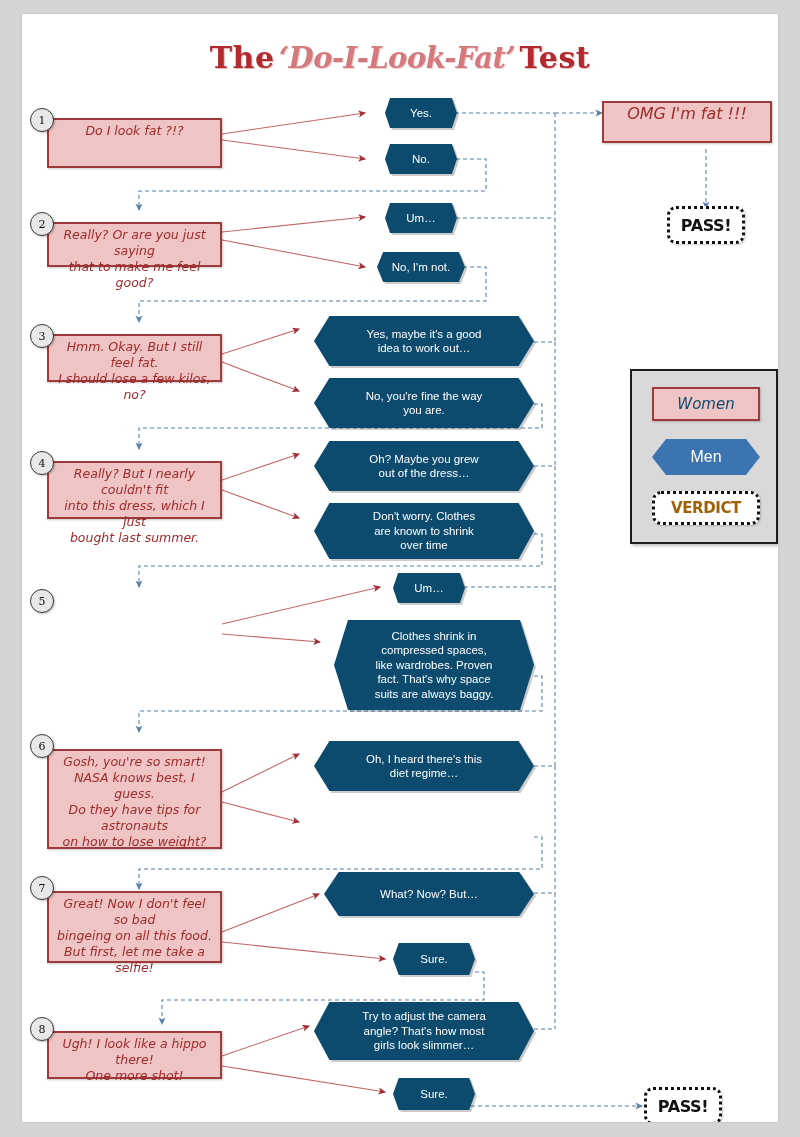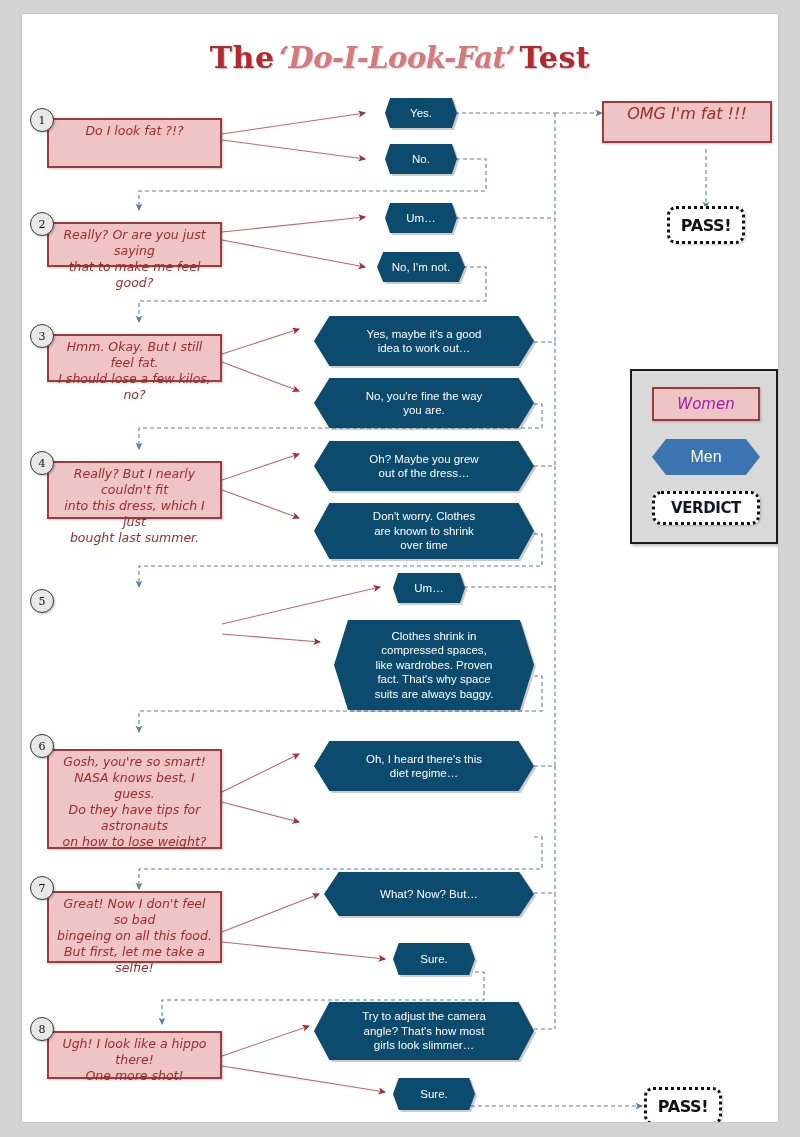--- a/index.html
+++ b/index.html
@@ -125,7 +125,7 @@
     background:#eec4c4;border:2px solid #9e3a3a;box-sizing:border-box;
     display:flex;align-items:center;justify-content:center;
     font-family:"DejaVu Sans",sans-serif;font-style:italic;
-    font-size:15px;color:#a21caf;
+    font-size:15px;color:#0c4a6e;
     box-shadow:1px 1px 2px rgba(0,0,0,.2);
   }
   #legend .lg-men{

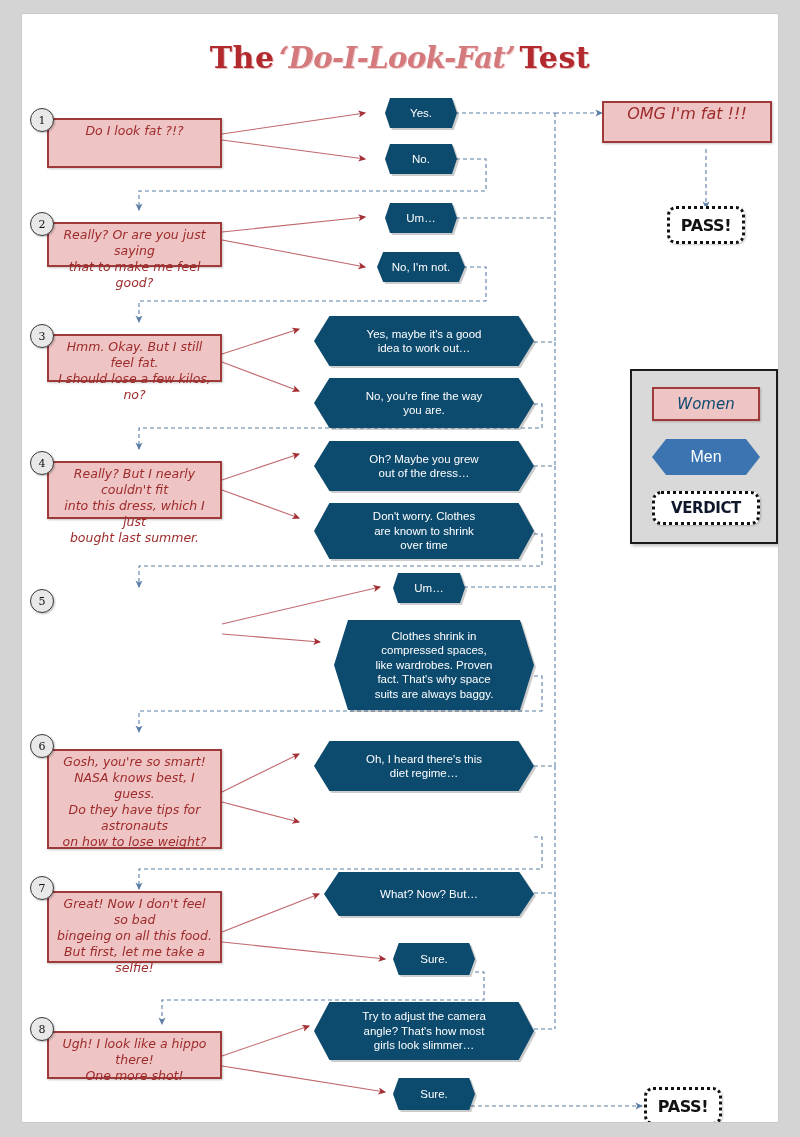--- a/index.html
+++ b/index.html
@@ -141,7 +141,7 @@
     box-sizing:border-box;
     display:flex;align-items:center;justify-content:center;
     font-family:"DejaVu Sans",sans-serif;font-weight:bold;font-size:15px;
-    letter-spacing:-.4px;color:#0f172a;
+    letter-spacing:-.4px;color:#a16207;
     box-shadow:1px 1px 2px rgba(0,0,0,.2);
   }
========================================================================
» DIRECTIONS FOR THIS TASK
Nothing but the lines from the one containing "-141,7 +141,7 @@" through the end of the entries belongs in the answer; repeat them exactly.

» RESPONSE TO THE EXERCISE
@@ -141,7 +141,7 @@
     box-sizing:border-box;
     display:flex;align-items:center;justify-content:center;
     font-family:"DejaVu Sans",sans-serif;font-weight:bold;font-size:15px;
-    letter-spacing:-.4px;color:#0f172a;
+    letter-spacing:-.4px;color:#a16207;
     box-shadow:1px 1px 2px rgba(0,0,0,.2);
   }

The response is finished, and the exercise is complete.